AVALON — The borough cut down about 210 Japanese black pine trees on the maritime dunes, despite months of opposition by a residents’ group.
Opponents of the tree removal said the pines were healthy and important for the dunes’ integrity, while the borough said some were infested with southern pine beetles and all needed to be removed to prevent further spread.
Borough Administrator Scott Wahl said the tree cutting began Tuesday and finished Wednesday. The work was performed by the Department of Public Works and Bayshore Landscaping, of North Cape May, he said.
The borough got a $24,000 federal grant to combat the southern pine beetle, a rapidly spreading insect that quickly kills pine trees. The grant was funneled through the state Department of Environmental Protection.
Avalon’s maritime forest, one of the last in New Jersey, runs from about 32nd to 58th streets along the beachfront.
Wahl said the goal was to remove Japanese black pine trees that were within 100 feet of the dune paths on 48th Street and 50th Street and a few along Dune Drive in that area.
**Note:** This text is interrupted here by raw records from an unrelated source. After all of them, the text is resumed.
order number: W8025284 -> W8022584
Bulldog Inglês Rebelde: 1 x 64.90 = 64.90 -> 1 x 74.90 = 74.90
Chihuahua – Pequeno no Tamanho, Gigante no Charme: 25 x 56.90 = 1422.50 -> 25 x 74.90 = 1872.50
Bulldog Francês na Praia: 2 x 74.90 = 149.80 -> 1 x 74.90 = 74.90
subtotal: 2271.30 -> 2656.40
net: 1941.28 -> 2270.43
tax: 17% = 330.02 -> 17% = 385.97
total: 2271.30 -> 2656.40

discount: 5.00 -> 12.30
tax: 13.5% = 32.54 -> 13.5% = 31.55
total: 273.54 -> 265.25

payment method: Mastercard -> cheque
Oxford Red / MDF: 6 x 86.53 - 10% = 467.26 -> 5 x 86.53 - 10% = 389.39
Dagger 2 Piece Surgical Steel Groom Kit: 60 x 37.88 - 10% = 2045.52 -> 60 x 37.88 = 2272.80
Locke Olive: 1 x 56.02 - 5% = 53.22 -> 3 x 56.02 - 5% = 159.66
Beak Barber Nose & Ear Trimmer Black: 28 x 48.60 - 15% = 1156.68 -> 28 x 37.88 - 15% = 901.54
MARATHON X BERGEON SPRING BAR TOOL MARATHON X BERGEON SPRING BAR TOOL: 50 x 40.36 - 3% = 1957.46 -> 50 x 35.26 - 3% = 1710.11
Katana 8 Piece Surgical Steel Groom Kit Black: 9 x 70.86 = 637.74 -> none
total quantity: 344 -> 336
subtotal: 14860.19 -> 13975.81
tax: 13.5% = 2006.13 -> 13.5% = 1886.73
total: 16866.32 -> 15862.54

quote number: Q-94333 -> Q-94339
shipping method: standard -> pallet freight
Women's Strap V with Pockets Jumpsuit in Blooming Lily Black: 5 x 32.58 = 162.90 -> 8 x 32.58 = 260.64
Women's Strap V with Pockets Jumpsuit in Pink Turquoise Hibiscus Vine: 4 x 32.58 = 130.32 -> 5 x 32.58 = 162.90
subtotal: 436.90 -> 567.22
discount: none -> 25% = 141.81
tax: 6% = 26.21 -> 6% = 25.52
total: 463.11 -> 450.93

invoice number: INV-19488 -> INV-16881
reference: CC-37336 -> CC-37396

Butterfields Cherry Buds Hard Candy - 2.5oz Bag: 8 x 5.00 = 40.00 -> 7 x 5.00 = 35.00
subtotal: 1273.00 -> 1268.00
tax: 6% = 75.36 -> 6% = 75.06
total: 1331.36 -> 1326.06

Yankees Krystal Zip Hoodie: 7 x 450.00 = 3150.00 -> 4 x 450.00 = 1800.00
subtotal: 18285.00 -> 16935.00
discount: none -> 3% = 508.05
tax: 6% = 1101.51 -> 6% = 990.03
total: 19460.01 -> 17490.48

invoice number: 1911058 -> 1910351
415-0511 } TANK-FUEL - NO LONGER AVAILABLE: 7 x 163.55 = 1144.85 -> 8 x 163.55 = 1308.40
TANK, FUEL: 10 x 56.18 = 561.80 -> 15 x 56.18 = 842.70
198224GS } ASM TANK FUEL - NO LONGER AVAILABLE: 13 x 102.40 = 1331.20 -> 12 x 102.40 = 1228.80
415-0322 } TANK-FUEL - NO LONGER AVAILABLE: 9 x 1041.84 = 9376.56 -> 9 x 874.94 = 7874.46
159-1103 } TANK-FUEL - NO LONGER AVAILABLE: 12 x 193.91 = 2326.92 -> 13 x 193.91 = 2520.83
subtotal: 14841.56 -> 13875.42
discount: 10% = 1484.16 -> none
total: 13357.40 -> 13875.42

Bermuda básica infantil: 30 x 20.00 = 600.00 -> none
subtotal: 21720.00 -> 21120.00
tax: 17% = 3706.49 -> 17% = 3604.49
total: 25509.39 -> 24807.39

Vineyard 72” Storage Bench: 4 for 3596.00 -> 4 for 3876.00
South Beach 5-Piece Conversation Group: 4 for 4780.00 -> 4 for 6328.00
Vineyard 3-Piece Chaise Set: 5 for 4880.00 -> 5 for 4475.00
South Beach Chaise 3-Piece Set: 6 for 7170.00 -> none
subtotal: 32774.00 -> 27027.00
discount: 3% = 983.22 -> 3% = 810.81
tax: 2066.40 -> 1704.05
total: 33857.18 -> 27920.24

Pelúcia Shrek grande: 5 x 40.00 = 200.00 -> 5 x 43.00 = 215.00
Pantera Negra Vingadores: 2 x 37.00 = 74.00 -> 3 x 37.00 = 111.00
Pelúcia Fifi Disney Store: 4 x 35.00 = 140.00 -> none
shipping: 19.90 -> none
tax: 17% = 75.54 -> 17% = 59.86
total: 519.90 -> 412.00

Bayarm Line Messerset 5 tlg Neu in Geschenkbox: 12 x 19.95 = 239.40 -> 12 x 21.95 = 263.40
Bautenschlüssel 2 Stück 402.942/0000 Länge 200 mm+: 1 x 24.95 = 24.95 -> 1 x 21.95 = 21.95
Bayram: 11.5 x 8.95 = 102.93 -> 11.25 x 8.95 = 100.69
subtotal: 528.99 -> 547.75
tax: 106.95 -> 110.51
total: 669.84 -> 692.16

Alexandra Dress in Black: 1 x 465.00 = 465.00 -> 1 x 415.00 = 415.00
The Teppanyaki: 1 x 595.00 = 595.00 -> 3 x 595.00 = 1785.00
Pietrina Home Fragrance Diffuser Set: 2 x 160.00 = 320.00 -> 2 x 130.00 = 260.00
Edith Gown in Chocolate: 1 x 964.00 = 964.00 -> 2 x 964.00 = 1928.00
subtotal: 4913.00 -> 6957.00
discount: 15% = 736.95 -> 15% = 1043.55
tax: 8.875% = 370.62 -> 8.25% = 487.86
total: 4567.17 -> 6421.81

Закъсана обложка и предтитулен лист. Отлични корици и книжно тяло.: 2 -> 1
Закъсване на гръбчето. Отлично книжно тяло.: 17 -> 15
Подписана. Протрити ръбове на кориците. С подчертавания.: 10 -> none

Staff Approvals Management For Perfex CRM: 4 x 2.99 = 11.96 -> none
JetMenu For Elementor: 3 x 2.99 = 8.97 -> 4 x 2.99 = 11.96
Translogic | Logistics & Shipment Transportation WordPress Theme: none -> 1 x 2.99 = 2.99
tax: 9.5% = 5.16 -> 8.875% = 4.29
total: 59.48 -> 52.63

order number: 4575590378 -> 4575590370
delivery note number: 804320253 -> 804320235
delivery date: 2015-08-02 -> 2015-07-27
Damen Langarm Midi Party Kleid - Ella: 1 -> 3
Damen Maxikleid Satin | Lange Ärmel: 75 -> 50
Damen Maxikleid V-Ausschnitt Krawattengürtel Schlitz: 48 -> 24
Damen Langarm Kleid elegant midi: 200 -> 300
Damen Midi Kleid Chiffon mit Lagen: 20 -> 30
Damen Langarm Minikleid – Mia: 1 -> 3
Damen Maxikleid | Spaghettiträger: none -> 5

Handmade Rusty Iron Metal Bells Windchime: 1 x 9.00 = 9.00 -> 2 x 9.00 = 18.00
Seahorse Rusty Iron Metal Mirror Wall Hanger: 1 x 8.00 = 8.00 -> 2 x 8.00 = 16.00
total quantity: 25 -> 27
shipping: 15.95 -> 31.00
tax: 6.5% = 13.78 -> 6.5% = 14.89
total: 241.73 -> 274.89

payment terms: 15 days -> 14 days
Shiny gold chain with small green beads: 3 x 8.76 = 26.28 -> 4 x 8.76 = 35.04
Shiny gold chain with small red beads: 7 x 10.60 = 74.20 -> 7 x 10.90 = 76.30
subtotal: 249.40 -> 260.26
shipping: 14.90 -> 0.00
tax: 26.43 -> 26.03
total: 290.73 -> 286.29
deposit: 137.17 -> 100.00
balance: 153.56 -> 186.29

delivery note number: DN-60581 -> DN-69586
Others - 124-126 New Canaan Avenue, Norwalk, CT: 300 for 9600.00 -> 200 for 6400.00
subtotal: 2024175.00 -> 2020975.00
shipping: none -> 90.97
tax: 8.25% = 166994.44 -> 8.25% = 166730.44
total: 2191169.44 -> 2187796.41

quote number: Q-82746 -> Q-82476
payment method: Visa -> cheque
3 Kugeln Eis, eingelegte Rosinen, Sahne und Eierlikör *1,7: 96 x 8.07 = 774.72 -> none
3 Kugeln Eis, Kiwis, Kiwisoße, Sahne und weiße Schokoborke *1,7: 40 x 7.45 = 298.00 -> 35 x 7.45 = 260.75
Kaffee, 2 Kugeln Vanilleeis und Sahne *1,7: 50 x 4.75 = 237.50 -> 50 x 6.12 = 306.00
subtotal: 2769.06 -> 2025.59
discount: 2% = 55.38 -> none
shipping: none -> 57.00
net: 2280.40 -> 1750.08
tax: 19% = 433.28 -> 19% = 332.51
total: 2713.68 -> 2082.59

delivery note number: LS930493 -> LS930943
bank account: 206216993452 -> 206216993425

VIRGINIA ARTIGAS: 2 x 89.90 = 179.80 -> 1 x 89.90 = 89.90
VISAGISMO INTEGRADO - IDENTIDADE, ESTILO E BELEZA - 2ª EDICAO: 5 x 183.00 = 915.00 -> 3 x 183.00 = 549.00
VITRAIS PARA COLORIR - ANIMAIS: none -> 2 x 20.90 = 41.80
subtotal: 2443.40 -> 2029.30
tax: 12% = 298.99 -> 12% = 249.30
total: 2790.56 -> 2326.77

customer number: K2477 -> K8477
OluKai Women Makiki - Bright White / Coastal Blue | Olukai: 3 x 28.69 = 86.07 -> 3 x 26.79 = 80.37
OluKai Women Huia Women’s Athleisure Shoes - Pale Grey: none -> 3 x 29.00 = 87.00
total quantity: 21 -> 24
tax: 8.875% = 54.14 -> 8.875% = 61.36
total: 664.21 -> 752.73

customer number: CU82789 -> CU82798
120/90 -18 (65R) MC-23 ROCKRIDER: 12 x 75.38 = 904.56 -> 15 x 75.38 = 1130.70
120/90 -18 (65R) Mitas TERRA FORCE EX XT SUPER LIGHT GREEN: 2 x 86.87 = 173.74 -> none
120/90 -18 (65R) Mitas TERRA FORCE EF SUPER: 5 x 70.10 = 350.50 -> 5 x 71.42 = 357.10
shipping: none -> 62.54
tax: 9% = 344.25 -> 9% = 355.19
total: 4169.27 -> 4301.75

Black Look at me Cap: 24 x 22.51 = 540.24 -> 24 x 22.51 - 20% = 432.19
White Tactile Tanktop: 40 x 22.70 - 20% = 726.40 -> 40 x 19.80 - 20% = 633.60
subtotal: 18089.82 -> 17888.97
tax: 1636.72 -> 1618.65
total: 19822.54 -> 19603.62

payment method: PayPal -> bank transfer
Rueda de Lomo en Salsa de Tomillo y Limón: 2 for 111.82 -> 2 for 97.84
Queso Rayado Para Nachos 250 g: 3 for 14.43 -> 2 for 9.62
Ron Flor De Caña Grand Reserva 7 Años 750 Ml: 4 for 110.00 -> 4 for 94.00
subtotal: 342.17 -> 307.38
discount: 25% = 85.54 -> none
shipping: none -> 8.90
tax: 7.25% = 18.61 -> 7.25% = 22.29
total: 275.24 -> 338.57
DEP spokeswoman Caryn Shinske said the state is confident the southern pine beetle has been there for about two years after its forestry experts visited the site and found evidence of it in some trees.
But she also said the beetles don’t have to be there for the borough to use the grant.
“It provides for suppression and/or prevention of southern pine beetle infestation,” she said. “It’s up to Avalon to decide whether or not to remove trees.”
Some trees were removed last year in a smaller effort.
Avalon plans to replace the pines with native oak trees, Eastern red cedars, American holly, persimmon, bayberry and beach plum, its consultant, Joseph Lomax, vice president of the Lomax Consulting Group, has said.
Wahl said Lomax will present the borough with a reforesting plan that will result in additional plantings of native vegetation by March.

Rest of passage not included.